BEGIN AVAILABLE RECORDS
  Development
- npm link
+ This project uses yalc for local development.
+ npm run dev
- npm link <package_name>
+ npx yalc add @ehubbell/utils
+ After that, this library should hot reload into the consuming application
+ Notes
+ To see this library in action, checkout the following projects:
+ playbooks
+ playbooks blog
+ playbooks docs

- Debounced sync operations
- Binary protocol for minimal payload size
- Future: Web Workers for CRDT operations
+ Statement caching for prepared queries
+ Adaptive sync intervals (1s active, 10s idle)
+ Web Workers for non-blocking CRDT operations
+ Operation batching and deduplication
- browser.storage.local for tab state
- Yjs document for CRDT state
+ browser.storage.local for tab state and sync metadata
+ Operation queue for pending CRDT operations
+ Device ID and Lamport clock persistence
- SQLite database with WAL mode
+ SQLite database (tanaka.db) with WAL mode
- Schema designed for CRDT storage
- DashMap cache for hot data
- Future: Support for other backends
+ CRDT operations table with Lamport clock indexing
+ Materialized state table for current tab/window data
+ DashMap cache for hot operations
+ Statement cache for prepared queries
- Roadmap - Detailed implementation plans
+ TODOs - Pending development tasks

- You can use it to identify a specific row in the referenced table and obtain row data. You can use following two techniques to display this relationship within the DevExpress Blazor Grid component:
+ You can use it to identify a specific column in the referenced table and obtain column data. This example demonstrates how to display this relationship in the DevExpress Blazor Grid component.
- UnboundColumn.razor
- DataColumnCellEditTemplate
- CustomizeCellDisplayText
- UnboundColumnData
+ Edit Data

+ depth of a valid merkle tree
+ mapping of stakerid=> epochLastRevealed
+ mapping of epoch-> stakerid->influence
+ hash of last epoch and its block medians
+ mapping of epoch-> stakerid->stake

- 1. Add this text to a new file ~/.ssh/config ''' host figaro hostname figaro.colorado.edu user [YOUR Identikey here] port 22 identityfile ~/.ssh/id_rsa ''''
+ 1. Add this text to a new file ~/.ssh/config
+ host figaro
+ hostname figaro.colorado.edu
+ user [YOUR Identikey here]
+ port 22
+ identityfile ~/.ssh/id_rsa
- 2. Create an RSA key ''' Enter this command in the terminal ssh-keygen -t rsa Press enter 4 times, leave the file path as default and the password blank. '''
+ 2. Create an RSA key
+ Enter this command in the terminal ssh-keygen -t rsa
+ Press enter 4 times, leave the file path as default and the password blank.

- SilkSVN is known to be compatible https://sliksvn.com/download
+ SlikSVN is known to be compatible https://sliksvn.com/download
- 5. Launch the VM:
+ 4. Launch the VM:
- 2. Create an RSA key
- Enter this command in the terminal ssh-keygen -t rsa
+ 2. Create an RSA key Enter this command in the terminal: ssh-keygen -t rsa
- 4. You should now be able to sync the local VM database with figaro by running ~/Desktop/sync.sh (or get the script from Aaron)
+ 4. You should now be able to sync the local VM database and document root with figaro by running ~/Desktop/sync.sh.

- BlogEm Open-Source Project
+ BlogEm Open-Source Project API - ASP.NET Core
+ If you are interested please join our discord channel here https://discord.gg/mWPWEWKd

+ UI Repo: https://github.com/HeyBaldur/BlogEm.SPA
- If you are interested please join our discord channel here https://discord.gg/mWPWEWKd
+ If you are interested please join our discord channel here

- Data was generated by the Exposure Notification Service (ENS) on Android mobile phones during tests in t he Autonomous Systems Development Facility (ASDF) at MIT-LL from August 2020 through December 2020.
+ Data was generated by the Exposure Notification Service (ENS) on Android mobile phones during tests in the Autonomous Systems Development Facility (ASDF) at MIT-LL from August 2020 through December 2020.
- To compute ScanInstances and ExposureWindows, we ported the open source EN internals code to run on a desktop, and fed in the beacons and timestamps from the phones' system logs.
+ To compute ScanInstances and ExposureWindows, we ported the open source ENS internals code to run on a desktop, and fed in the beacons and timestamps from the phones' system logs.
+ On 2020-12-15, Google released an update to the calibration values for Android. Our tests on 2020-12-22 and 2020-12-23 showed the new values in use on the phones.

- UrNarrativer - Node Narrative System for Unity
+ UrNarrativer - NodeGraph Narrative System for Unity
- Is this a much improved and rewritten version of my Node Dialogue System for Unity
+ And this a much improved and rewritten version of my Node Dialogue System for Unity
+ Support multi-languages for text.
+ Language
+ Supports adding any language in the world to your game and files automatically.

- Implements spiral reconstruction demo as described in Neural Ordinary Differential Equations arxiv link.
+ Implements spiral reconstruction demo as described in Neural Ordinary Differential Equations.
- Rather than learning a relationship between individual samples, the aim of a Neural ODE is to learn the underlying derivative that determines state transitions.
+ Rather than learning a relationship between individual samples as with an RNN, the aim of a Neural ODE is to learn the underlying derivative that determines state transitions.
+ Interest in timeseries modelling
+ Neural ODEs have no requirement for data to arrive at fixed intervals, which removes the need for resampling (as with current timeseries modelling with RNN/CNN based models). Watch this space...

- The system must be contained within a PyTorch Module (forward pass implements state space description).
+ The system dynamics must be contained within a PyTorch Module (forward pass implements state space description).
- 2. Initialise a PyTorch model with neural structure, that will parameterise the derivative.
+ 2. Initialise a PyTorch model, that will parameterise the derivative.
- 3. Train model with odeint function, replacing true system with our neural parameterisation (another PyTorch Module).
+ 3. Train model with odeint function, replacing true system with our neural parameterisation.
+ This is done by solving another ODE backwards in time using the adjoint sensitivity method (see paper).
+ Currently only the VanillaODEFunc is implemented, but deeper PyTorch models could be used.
END AVAILABLE RECORDS
__WHAT NEEDS TO BE DONE__
Where does the string "discord" occur in the data above? Copy every line that holds it.

__EXERCISE OUTPUT__
+ If you are interested please join our discord channel here https://discord.gg/mWPWEWKd
- If you are interested please join our discord channel here https://discord.gg/mWPWEWKd
+ If you are interested please join our discord channel here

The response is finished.